§ Your assignment
Of the entries that follow, how many lines hold the string "letter"? Write the number and nothing more.

§ Information given
━━━━━━━━━━

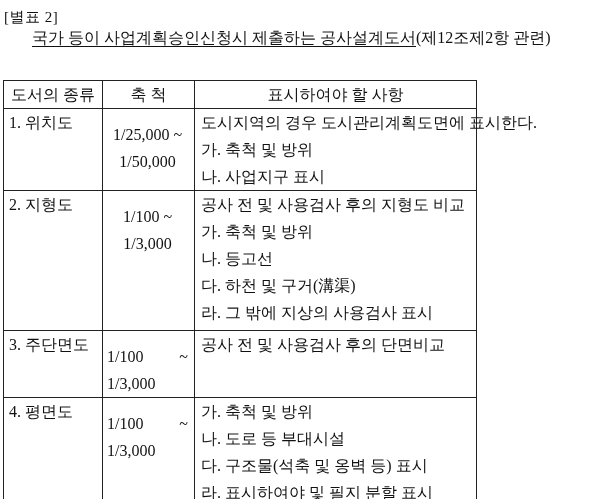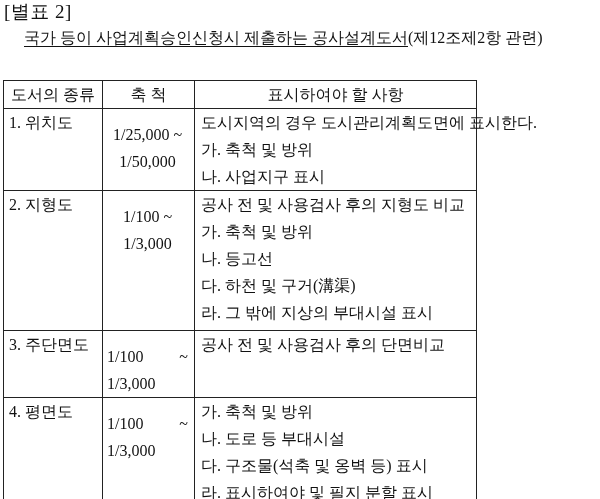--- a/index.html
+++ b/index.html
@@ -14,8 +14,8 @@
   .doc { position: relative; width: 600px; height: 499px; }
 
   .annex-label {
-    position: absolute; left: 4px; top: 2px;
-    font-size: 19px; line-height: 19px; letter-spacing: 0.5px;
+    position: absolute; left: 4px; top: 8px;
+    font-size: 15px; line-height: 19px; letter-spacing: 0.5px;
   }
   .title-line {
     position: absolute; left: 24px; top: 27px;

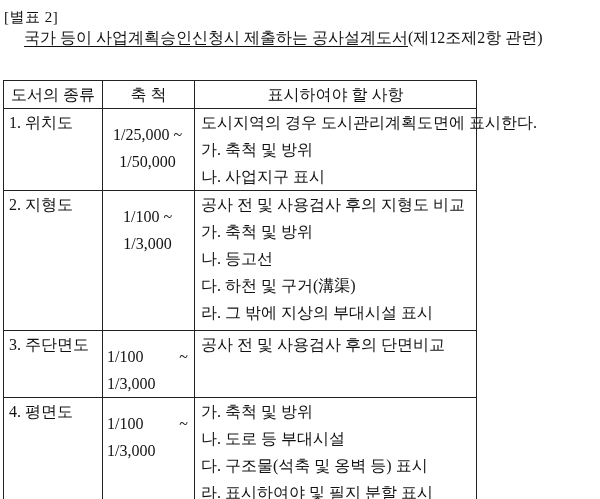--- a/index.html
+++ b/index.html
@@ -18,7 +18,7 @@
     font-size: 15px; line-height: 19px; letter-spacing: 0.5px;
   }
   .title-line {
-    position: absolute; left: 24px; top: 27px;
+    position: absolute; left: 32px; top: 27px;
     font-size: 16px; line-height: 22px; white-space: nowrap;
   }
   .title-underline {

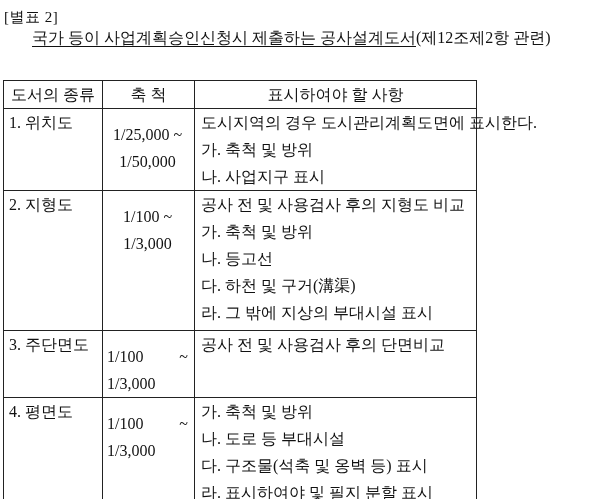--- a/index.html
+++ b/index.html
@@ -104,7 +104,7 @@
         <div class="line">가. 축척 및 방위</div>
         <div class="line">나. 등고선</div>
         <div class="line">다. 하천 및 구거(溝渠)</div>
-        <div class="line">라. 그 밖에 지상의 부대시설 표시</div>
+        <div class="line">라. 그 밖에 지상의 사용검사 표시</div>
       </td>
     </tr>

━━━━━━━━━━

§ Exercise answer
3